SecuRD® – get ahead of the legislation with InnoFund 

Timestamp R&D decisions SecuRD® can be incorporated into internal video meetings and, outside of the meeting, clients can analyse documents, meeting notes or audio files through our platform.  

Trusted Partner – to help prepare, review or sense-check your R&D ecosystem, including contractor relationships’ surrounding circumstances. 

Review of contracts – bulk upload your contracts with clients, suppliers and contractors involved in the R&D project to our SecuRD® platform. 

SecuRD® platform – understand any risks you might face in claiming a project under the merged scheme while adding value to your own internal projects. 

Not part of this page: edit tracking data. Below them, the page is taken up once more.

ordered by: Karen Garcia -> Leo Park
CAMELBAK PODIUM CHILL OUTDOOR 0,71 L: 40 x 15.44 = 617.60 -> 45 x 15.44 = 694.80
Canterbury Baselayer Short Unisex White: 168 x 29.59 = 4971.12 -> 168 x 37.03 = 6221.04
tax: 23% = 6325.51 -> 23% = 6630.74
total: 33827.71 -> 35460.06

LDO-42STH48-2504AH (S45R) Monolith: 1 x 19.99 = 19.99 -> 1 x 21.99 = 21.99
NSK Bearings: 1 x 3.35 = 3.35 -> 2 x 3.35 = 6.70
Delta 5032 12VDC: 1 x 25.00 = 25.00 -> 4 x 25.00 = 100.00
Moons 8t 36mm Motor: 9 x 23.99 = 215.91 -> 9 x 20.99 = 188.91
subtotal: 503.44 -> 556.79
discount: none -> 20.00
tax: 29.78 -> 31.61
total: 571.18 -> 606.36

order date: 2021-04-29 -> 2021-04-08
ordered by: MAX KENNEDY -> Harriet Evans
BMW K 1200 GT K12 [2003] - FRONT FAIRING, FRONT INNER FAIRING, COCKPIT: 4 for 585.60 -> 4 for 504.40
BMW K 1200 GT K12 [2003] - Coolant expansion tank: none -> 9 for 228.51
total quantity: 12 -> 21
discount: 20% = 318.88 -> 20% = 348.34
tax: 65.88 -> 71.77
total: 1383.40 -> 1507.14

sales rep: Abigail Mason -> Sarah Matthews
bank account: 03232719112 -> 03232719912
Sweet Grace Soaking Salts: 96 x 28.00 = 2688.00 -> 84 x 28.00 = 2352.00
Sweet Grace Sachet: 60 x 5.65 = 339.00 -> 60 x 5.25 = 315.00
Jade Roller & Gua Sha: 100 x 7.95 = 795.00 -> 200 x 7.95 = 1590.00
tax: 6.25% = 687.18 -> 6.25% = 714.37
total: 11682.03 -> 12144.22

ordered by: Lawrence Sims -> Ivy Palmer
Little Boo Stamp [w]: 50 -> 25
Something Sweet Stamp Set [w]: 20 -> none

SecuRD® is InnoFund’s claim methodology and secure machine learning tool that has been shaped from experience in defending arguably the most R&D Tax claims in the UK. Our technology identifies when a decision about R&D occurs. It also helps to define what the baseline of science and technology is at the time the decision to carry out R&D occurred or is contemplated, helping to support your technical leads with access the latest advances publicly available as a benchmark.  

With near real-time actionable prompts and automation of previously manual processes we believe it is the safest and most effective way to claim R&D Tax credits under the merged scheme. 

Key takeaways 

The R&D regime has shifted from a user growth focused incentive scheme to a compliance-driven system. Well-prepared claimants armed with good level of evidence, which is still commercially relevant, understanding how contractual positions/surrounding circumstances impact on a claim and relying on accredited/reputable advisers will minimise enquiry risk and continue to unlock valuable R&D incentives despite the post-2019 tightening of the regime.  

Embracing an enhanced compliance culture will push internal R&D further. Investing in both the documenting of R&D and competent professional support will be necessary to successfully navigate this transformed landscape to fund your innovation.